232.短刀の転職

いつものパーティメンバーで潜るのは3日ぶりだったが、2、3戦もすればすぐに勘が戻ってきた。
イチジョウの剣技は冴え渡っていて、動揺は微塵も感じられない。
-俺なら無理だ。大人だよなぁ、イチジョウ。
トキオはイチジョウからクロックハンドに目を移した。
突きかかる刃をかわし、爪をかいくぐって、牙を避けると同時に苦無を見舞って即座に引く。鮮やかだ。
-やっぱすげえ…よっぽど集中してねえと、ああはいかねえよな。
心技体が極限まで磨かれていなければ、鎧という保険なしに敵の懐に飛び込むのは難しいだろう。
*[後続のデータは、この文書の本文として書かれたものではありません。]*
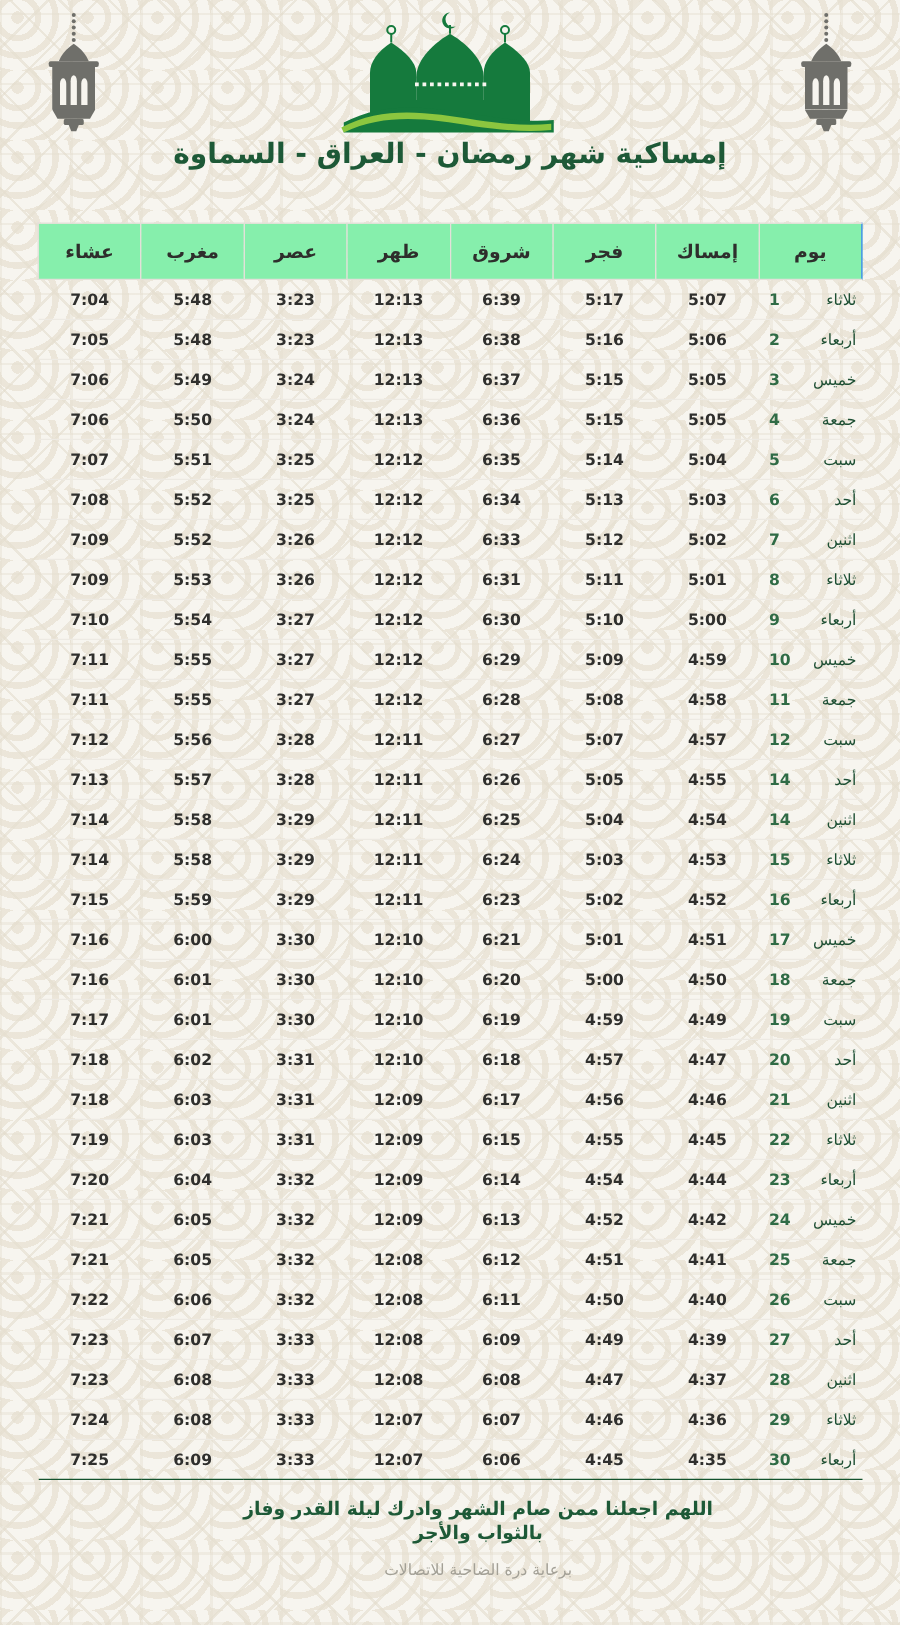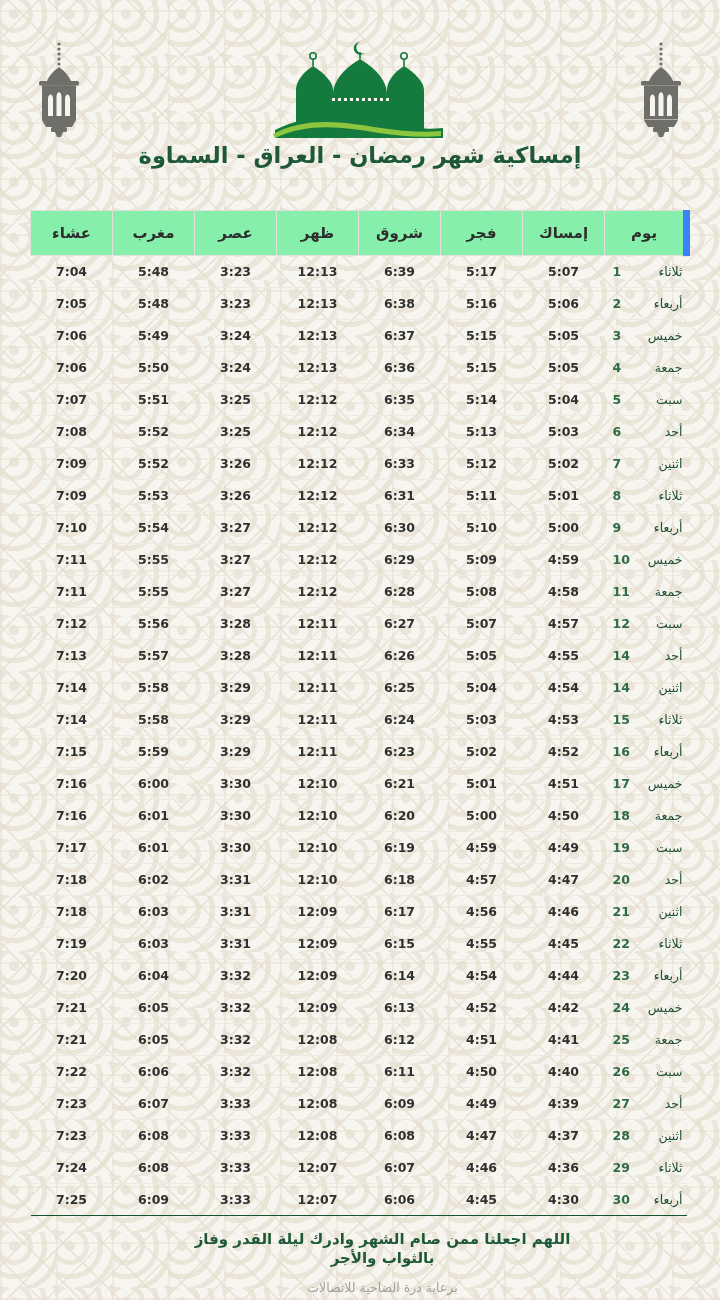--- a/index.html
+++ b/index.html
@@ -48,7 +48,6 @@
     width: 720px;
     height: 988px;
     box-sizing: border-box;
-    margin-top: 32px;
   }
 
   

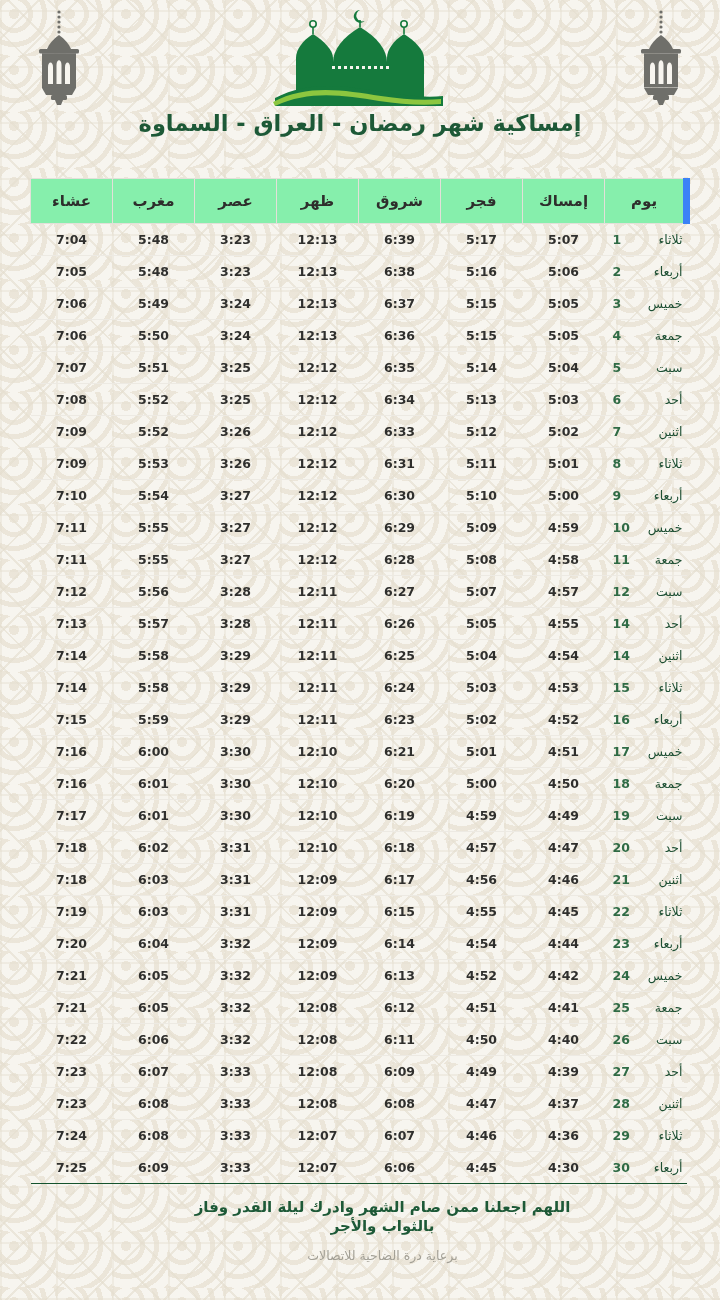--- a/index.html
+++ b/index.html
@@ -107,7 +107,7 @@
     vertical-align: middle;
   }
   table.imsak thead th.col-day {
-    border-right: 7px solid #3b82f6;
+    border-right: 1px solid #3b82f6;
   }
   table.imsak tbody td {
     height: 31px;

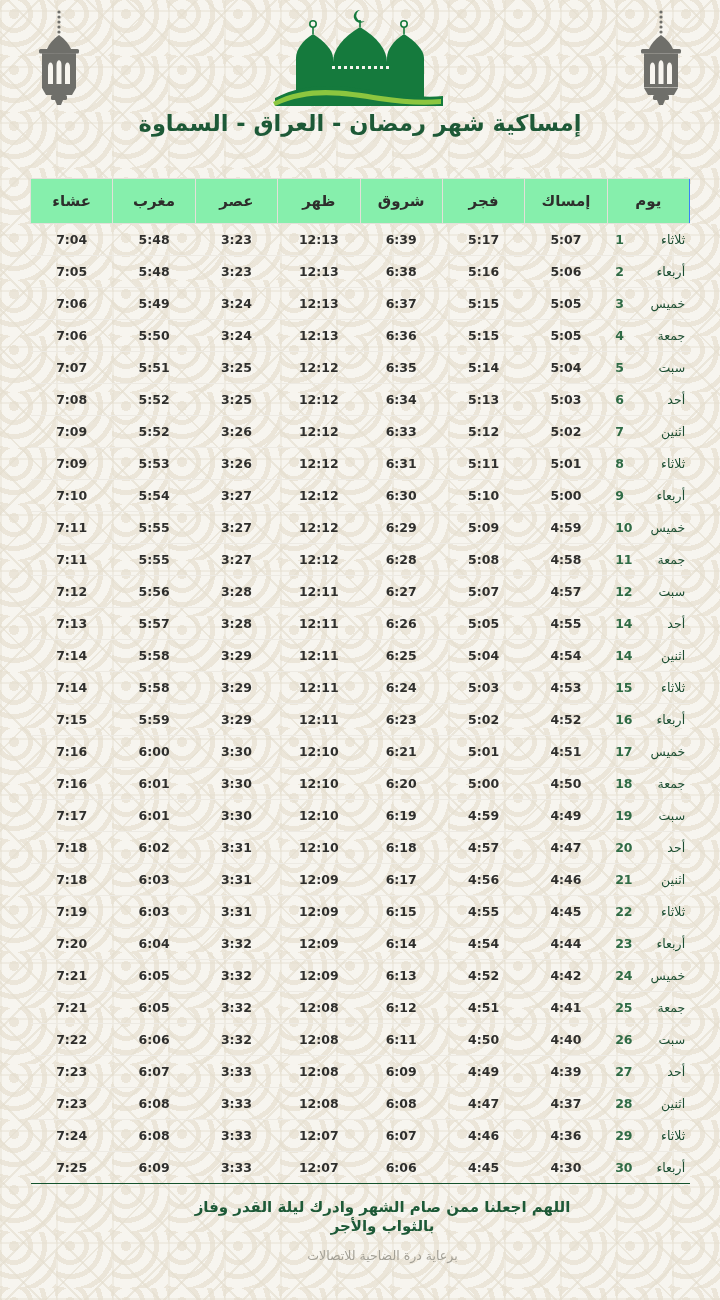--- a/index.html
+++ b/index.html
@@ -743,7 +743,7 @@
                 <span class="day-name">أربعاء</span>
               </div>
             </td>
-            <td><span class="t">4:30</span></td>
+            <td><span class="t">4:35</span></td>
             <td><span class="t">4:45</span></td>
             <td><span class="t">6:06</span></td>
             <td><span class="t">12:07</span></td>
「訓練所で転職する時って、忍者の戦い方のトレーニングみたいなことしたんだよな?」
戦闘後にキャンプを張った時、トキオはクロックハンドに訊いた。
「そやね。転職中のことて記憶曖昧やねんけど、身体がちゃんと覚えてるわ」
地べたに腰を下ろしたクロックハンドは、右肩を軽く回した。
「盗賊の短刀使って忍者になっても、クロックハンドみたいに戦えんのかな」
「それはどうなんやろな~。せやけど、ちゃんと戦えへんかったら参るわな。忍者になった意味あらへんし」
「その時は今まで通り後衛で、僧侶呪文を唱えてもらうしかないな」
ブルーベルが言う。
「しかしそれなら、トキオ君の代わりに腕のいいビショップを入れたほうが良くないか。罠の解除はカッパ君で事足りるわけだしな」
腕組みして立ったまま周囲を伺っていたティーカップが、振り向いてそう続けた。
「そ…、、」
トキオが言葉に詰まっていると、
「え~、やっぱりトキオがいいよぉ~」
ヒメマルが言った。
「頑丈やもんね」
クロックハンドが合いの手を入れると、
「そうそう」
ヒメマルは頷いた。
「そういう理由でかよ!」
トキオがつっこむと、やりとりを見ていたイチジョウが笑った。
「冗談はさておいて。本当に戦闘技術が身につかなかったら、ちょっとがっかりですね」
「うん…。でもよ、戦えねえような忍者になっちまうんなら誰も盗賊の短刀使わねえと思うんだよな。だから大丈夫だと思うんだけど」
「確かにそうですね」
「みんな、盗賊の短刀使って転職した知り合いとかいないの?」
ヒメマルの問いに、皆、首を振った。
「いねえってことは、やっぱ使っちゃマズイのか?」
トキオは難しい顔をして首を捻った。

「だからといって、君が盗賊のままでいることにメリットはないだろう」
ティーカップが言う。
「…だな」
トキオは素直に頷いた。
「もしあかんでも、トキオもともと前衛やねんから、浅い階から馴らしていけば、すぐにそれなりに戦えるようになると思うで」
「そうだよね~」
「そっか、いきなり10階でやろうと思うのが間違いだよな」
トキオは胸の前で掌を垂直に合わせ、指を組んだ。イチジョウが真剣な顔で頷く。
「戦闘力がちゃんと身についたとしても、浅い階での肩ならしはしたほうがいいですよ」
「うん。そうする」
「ほなそろそろ狩りましょか!」
クロックハンドが立ち上がるのを合図に、パーティの姿勢が切り替わった。
*
久々の探索を危なげなくこなしたパーティは、地上に戻った。
これといった戦利品はないので、夕食を済ませてすぐに解散ということになった。
「俺はイチジョウのアイテム見に行くから、盗賊の短刀はヒメマルに渡してもらって」
別れ際、ブルーベルにそう言われてトキオが頷くと、
「トキオ君、その後は僕の部屋にきたまえ」
ティーカップに言われた。
「な、なんで?」
トキオが多少の緊張と期待を丸出しにして訊くと、
「修理を頼むと言ったろう、忘れたのか?」
ティーカップは眉を上げて答えた。
「あ、あー!そうだっけ」
「待たせないでくれたまえ」
人差し指を立てて念を押すようにそう言うと、ティーカップは宿へと歩いて行った。

「修理ってなに?」
トキオと並んで歩きながら、ヒメマルが訊く。
「なんか、壊れた細工もん直してくれって」
「へえ~っ、トキオに頼んできたの?なんかいい感じじゃない~」
「んー…。つってもドワーフ製だっつうから直せるかわかんねえんだけどな~」
「いいとこ見せたいね~」
「…うん」
トキオが頷くのを見て、ヒメマルは顔を綻ばせた。